- Theatrical release poster
- Directed by: Steven Shainberg
- Screenplay by: Brian Nelson
- Story by: Brian Nelson Steven Shainberg
- Produced by: Monika Bacardi Andrea Iervolino Andrew Lazar Bruno Rosato Steven Shainberg Christina Weiss Lurie
- Starring: Noomi Rapace
- Cinematography: Karim Hussain
- Music by: Nathan Larson
- Production companies: Ambi Pictures Tango Pictures
- Release dates: July 15, 2016 (Fantasia International Film Festival); September 4, 2016 (UK);
- Running time: 102 minutes
- Country: United States
- Language: English
- Box office: $31,238

= Rupture (2016 film) =

Rupture is a 2016 American science fiction horror thriller film directed by Steven Shainberg and starring Noomi Rapace.

==Plot==
After dropping off her son Evan with her ex-husband Cliff, Renée Morgan is abducted during a staged roadside tire repair by a five-person team overseen by Dr. Nyman. Stunned with a stun gun, Renée is carried into the team's truck, chained down and transported to a warehouse laboratory where she is strapped to a table and held prisoner in a private room.

A fellow captive named Seth tells Renée to remember "G10 12X." Fellow captive Blake talks to Renée through the vent from an adjacent room and explains that their captors are forcing subjects to face their personal fears. Renée additionally learns that this mysterious group has secretly monitored subjects all over the world for decades.

With the entire operation overseen by Terrence, Renée is repeatedly tested and experimented on by Dr. Nyman, Dr. Raxlen, Diana, Colette, and a Bald Man. Suffering from arachnophobia, Renée panics when Diana and the Bald Man test Renée by having a spider crawl on her.

Renée eventually breaks free of her restraints and crawls into the ventilation system. Renée peeks into other holding cells and sees other captives being tested according to their fears.

Renée makes her way to Blake’s room and hides under his table when the doctors enter. Exploiting Blake’s fear of snakes, the doctors cryptically reveal that they are using terror to initiate a DNA change in test subjects. Having failed his final test, Colette gives Blake a medication via a syringe, telling him it will sedate him and when he awakes, he will be back home. When Blake is wheeled out of his room, Renée uses the opportunity to sneak into the hallway through his open cell door and explore the lab.

Realizing Renée may be their only hope, the team agrees to put Renée through one more test. Renée quickly crawls back through the ventilation system and returns to her room before it is discovered she is missing. Diana, lying to Renée, seductively touches Renée under her clothing and tells her about Evan, explaining that Diana can learn details about Renée's son through her skin. Diana additionally explains that G10 12X is a genetic code that all humans have in their chromosomes. By rupturing that part of their genes through terror, humans can change shape and evolve as a life form.

Diana morphs her head into a deformed shape to prove the truth to Renée, unaware that Renée has secretly taken the syringe originally intended for her. Renée stabs Diana with the syringe and escapes back into the main facility. She finds a lab filled with DNA samples collected from numerous test subjects. She also overhears Dr. Raxlen and the Bald Man discussing the development of her ovum to accept non-human sperm.

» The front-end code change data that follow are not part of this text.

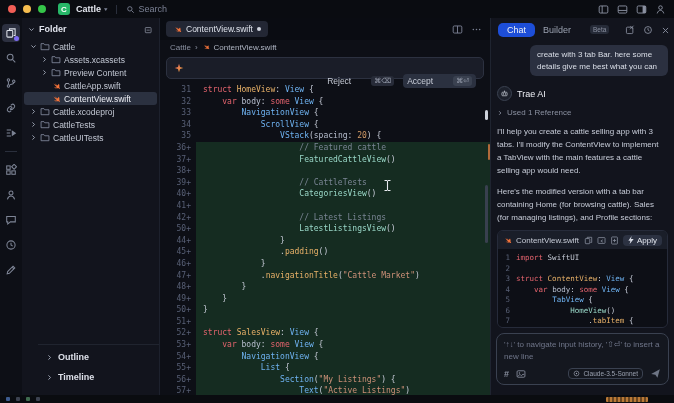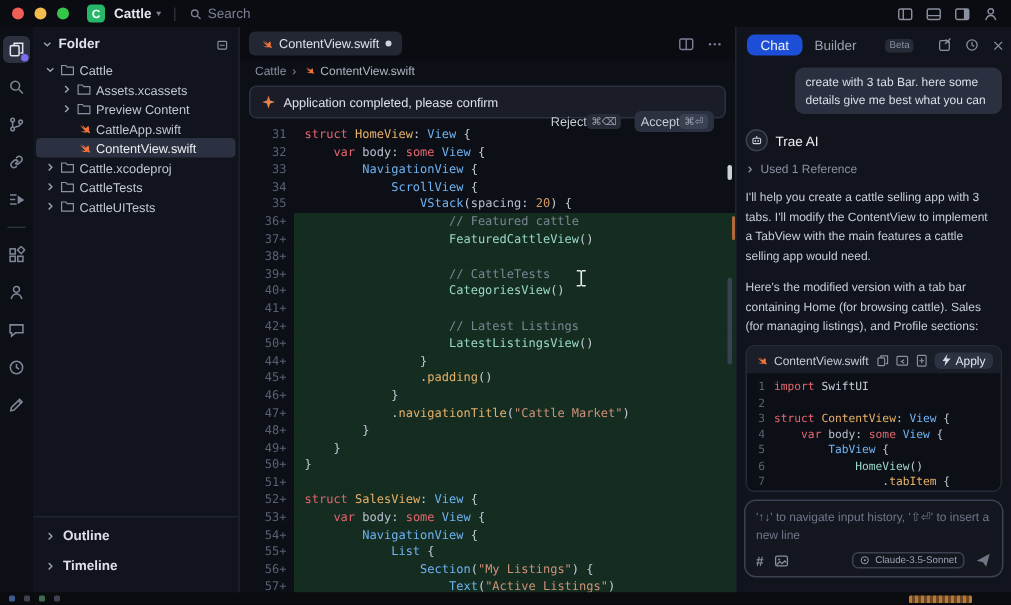--- a/index.html
+++ b/index.html
@@ -77,7 +77,7 @@
     border-left:1px solid #1f2430;}
   .chat-header{height:24px;display:flex;align-items:center;padding:0 7px;gap:8px;}
   .chat-tab{font-size:9px;color:#f0f2f6;background:#1d4ed8;border-radius:5px;padding:2px 9px;}
-  .builder-tab{display:flex;align-items:center;gap:19px;font-size:9px;color:#9aa1b0;}
+  .builder-tab{display:flex;align-items:flex-start;gap:19px;font-size:9px;color:#9aa1b0;}
   .beta{font-size:6.5px;background:#262b38;color:#8a90a0;border-radius:3px;padding:1px 3px;}
   .chat-header .spacer{flex:1}
   .ch-icon{color:#8a90a0;display:flex;}

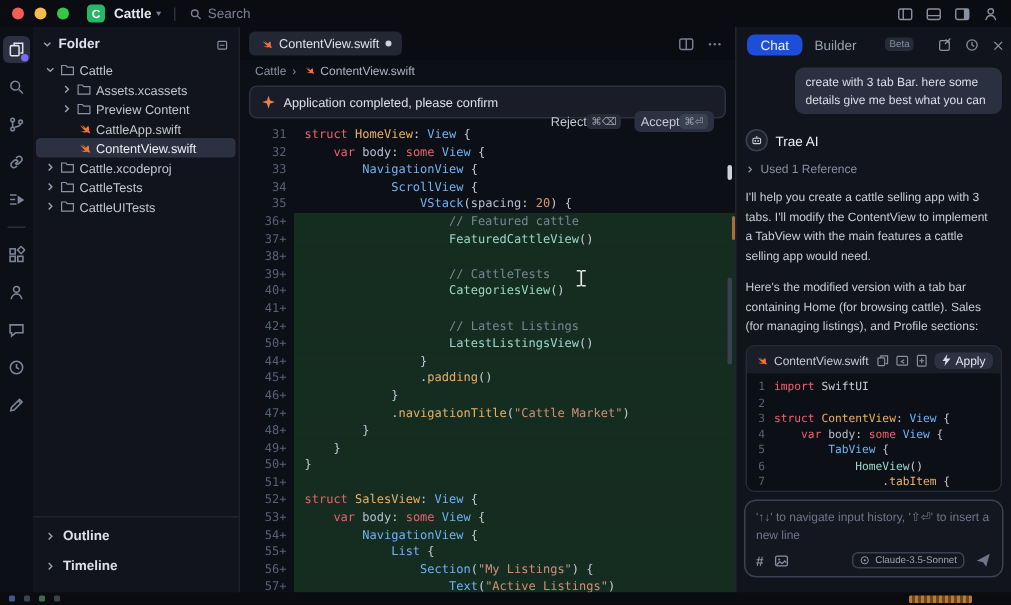--- a/index.html
+++ b/index.html
@@ -394,7 +394,6 @@
           </defs>
           <path d="M7 1l1.5 4.5L13 7 8.5 8.5 7 13 5.5 8.5 1 7l4.5-1.5z" fill="url(#gstar)"></path>
         </svg>
-      <span class="notify-msg">Application completed, please confirm</span>
       <span class="spacer"></span>
       <span class="nbtn">
         <span>Reject</span>

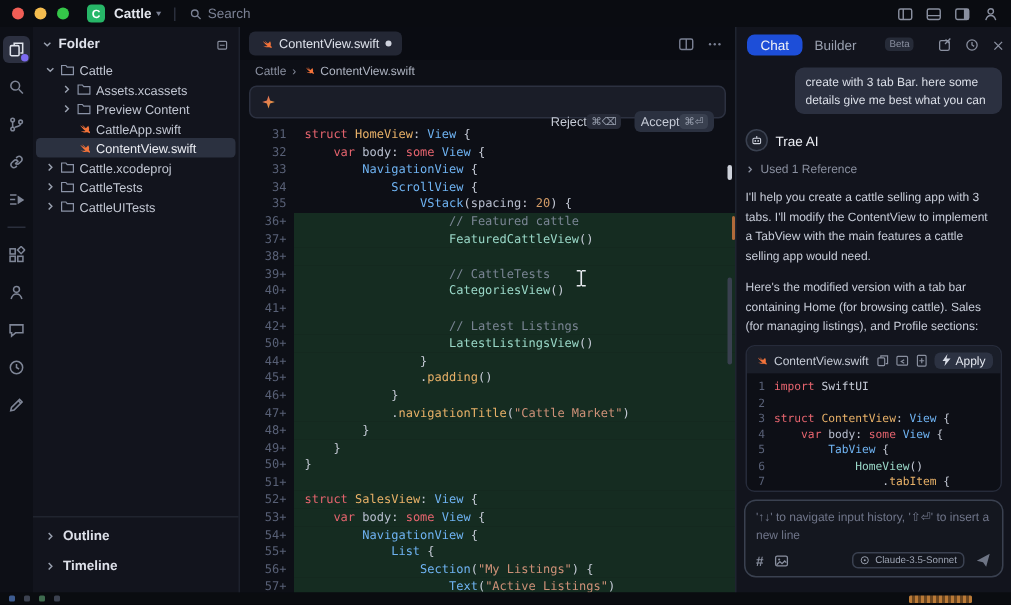--- a/index.html
+++ b/index.html
@@ -55,7 +55,7 @@
     border:1px solid #2c3140;border-radius:5px;display:flex;align-items:center;padding:0 7px;gap:5px;z-index:5;}
   .notify-msg{font-size:8.5px;color:#dde1ea;}
   .notify .spacer{flex:1}
-  .nbtn{display:flex;align-items:center;gap:0;font-size:8.5px;color:#c6cbd6;padding:2px 4px;border-radius:4px;margin-top:25px;}
+  .nbtn{display:flex;align-items:center;gap:20px;font-size:8.5px;color:#c6cbd6;padding:2px 4px;border-radius:4px;margin-top:25px;}
   .nbtn.accent{background:#2b3140;}
   .kbd{background:#272b38;border-radius:3px;font-size:7px;padding:1px 3px;color:#9aa1b0;}
   .nbtn.accent .kbd{background:#3a4150;}

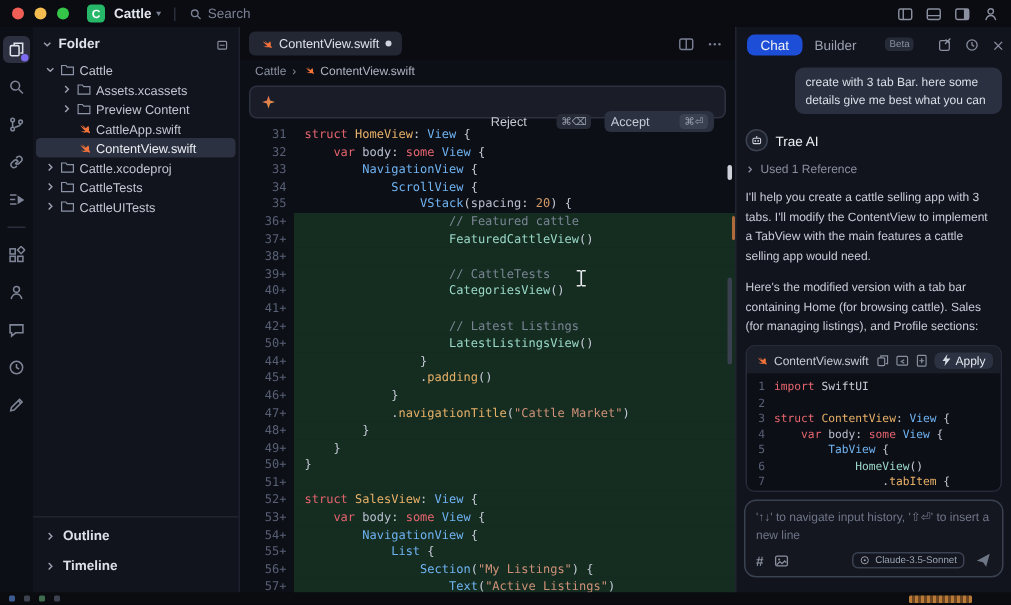--- a/index.html
+++ b/index.html
@@ -38,7 +38,7 @@
   .trow.sel{background:#2b3140;color:#eceef4;}
   .chev{width:8px;display:flex;justify-content:center;color:#7a8093;flex:0 0 aupx;}
   .ficon{width:10px;display:flex;justify-content:center;}
-  .sb-bottom{position:absolute;left:0;right:0;bottom:8px;}
+  .sb-bottom{position:absolute;left:16px;right:0;bottom:8px;}
   .sb-sec{display:flex;align-items:center;gap:5px;height:20px;padding:0 8px;font-size:9px;
     font-weight:bold;color:#dde0e9;}
   .sb-sep{height:1px;background:#20242f;margin:0 0 2px 0;}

The Bald Man senses that Renée has escaped and instead of chasing her through the factory, he goes to a computer and uses it to locate Renée’s location. He traps Renée in a room and uses gas to knock her unconscious.

When Renée awakes, Terrence, Dr. Nyman, Diana, and the Bald Man demonstrate that Renée now has improved eyesight and hearing. Terrence explains that they were all humans once, but overcoming fear transformed them. They now believe they can cure humanity of its self-destructive tendencies by building their numbers and altering the gene pool.

Renée is forcibly strapped into a transparent helmet in which spiders are released to crawl all over her face. Renée frantically tears at the mask and hits her head against the wall while the doctors observe. Suddenly, Renée is no longer afraid. She "ruptures" and the shape of her head grotesquely distorts, causing the mask to crack away from her head.

Renée returns to her everyday life as a covert plant for the group. Renée tries convincing her son that she knows people who can help him overcome his focus issues, but Evan refuses. Terrence, the Bald Man, and another henchman arrive at the house to take Evan by force. Renée has a change of heart and warns Evan to escape, which he does. Terrence calls off the chase and tells Renée that she will help him find Evan. Terrence also tells her that they have been waiting for Renée for a long time and now they finally have her.

==Premiere and release==
The film premiered at the Fantasia International Film Festival on July 15, 2016. It was released in the UK on November 4, 2016.

==Reception==
The film holds a 18% positive rating at the film review aggregator website Rotten Tomatoes, based on 34 reviews, with an average rating of 4.4/10. The site's critical consensus reads, "Derivative and clumsily assembled, Rupture manages the tricky feat of making arachnophobia seem dull."